The curtains of the four-poster in the bedroom were closely drawn round all four sides of it, and he put his finger in between them and felt in the bed. He drew the finger back hastily, for it almost seemed to him as if something had – not stirred, perhaps, but yielded – in an odd live way as he pressed it. Then he put back the curtains, which ran on rods in the proper manner, and extracted from the bed a white-haired old gentleman in a long linen night-dress and cap, and laid him down by the rest. The tale was complete.

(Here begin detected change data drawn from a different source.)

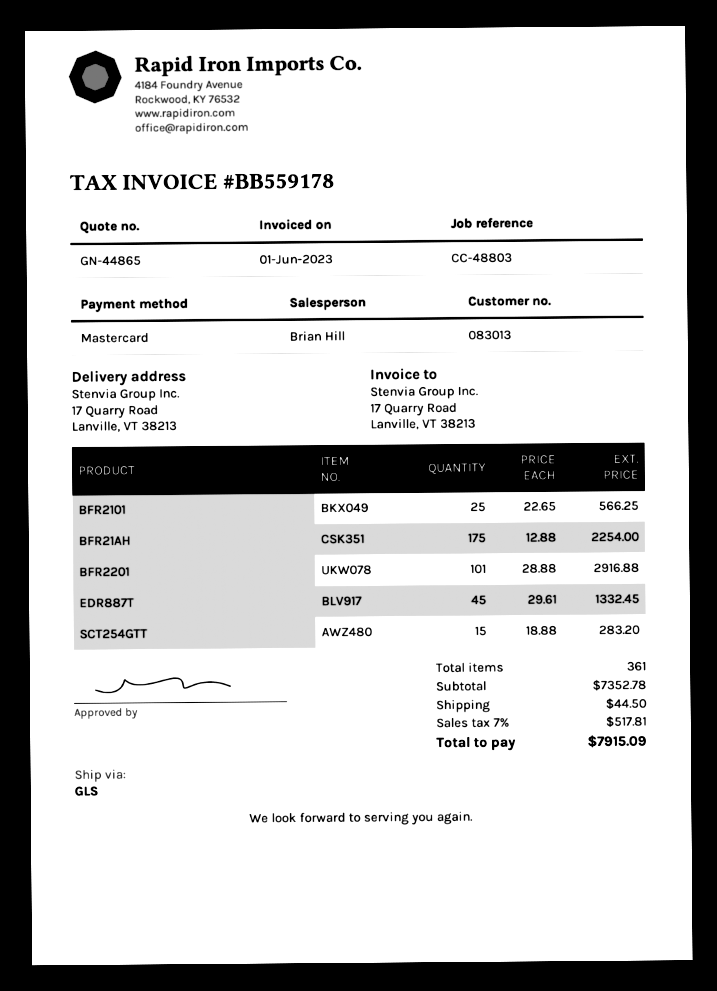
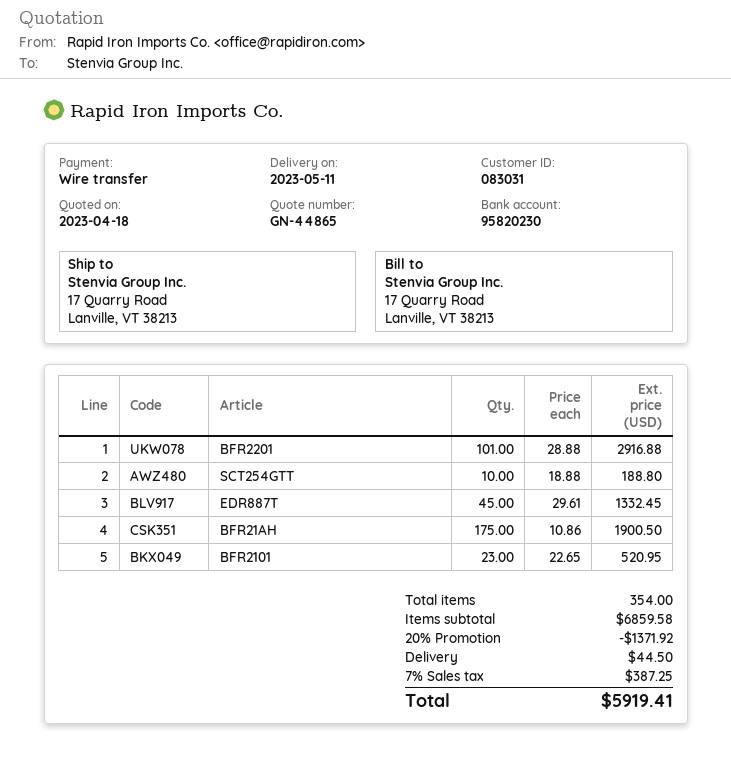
customer number: 083013 -> 083031
payment method: Mastercard -> bank transfer
BFR2101: 25 x 22.65 = 566.25 -> 23 x 22.65 = 520.95
BFR21AH: 175 x 12.88 = 2254.00 -> 175 x 10.86 = 1900.50
SCT254GTT: 15 x 18.88 = 283.20 -> 10 x 18.88 = 188.80
total quantity: 361 -> 354
subtotal: 7352.78 -> 6859.58
discount: none -> 20% = 1371.92
tax: 7% = 517.81 -> 7% = 387.25
total: 7915.09 -> 5919.41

A lovely bit of sense-horror. There can be few people who haven't had something like that happen at some point in their lives: you reach out a hand, or it might be a foot, and come into contact with something you weren't expecting. In Bermuda, it's usually cockroaches. You might be sat in a chair at night, working on something, only to feel the faintest of touches, almost a brush, at your feet. Or you stretch half-asleep and your hand comes into contact with something furry. Not stirred, perhaps, but yielded - as in giving way, as though you were expecting to find something solid and instead met with something decidedly more fleshy.

There are aspects of that story which hook me yet, but puzzle me too. James repeats a motif again and again, of the clock striking one in the morning just before something dire happens. I don't think he picked that time at random. It can't be pure coincidence; no, James knew some bit of folklore tied to that hour. I don't know what it is and Funk & Wagnall's fails me this time. It may well have something to do with the death's watch beetle or some obscure piece of lore.

The idea of the story repeating itself, again and again, so that others can see it is one that appears in many ghost stories. James plays with it several times, most notably in the Mezzotint, but I've always had a soft spot for the Story of a Disappearance and a Reappearance, in which Punch and Judy play a prominent part. In that instance the repetition is meant as a message for a particular person, but in Doll's House the message, if there is one, is broadcast into the void.

I note that in that story too the one o'clock theme returns. One of these days I really must find out what James meant.

I've discussed hauntings here before, in the context of Trail and Bookhounds. I'm going to quote something from Seabrook's book on Haiti that I feel is relevant:

Obediently, like an animal, he slowly stood erect - and what I saw then, coupled with what I heard previously, or despite it, came as rather a sickening shock. The eyes were the worst. It was not my imagination. They were in truth like the eyes of a dead man, not blind, but staring, unfocused, unseeing. The whole face, for that matter, was bad enough. It was vacant, as if there was nothing behind it ... I remembered - and my mind seized the memory as a man sinking in water clutches a solid plank - the face of a dog I had once seen in the histological laboratory in Columbia. Its entire front brain had been removed in an experimental operation weeks before; it moved about, it was alive, but its eyes were like the eyes I now saw staring.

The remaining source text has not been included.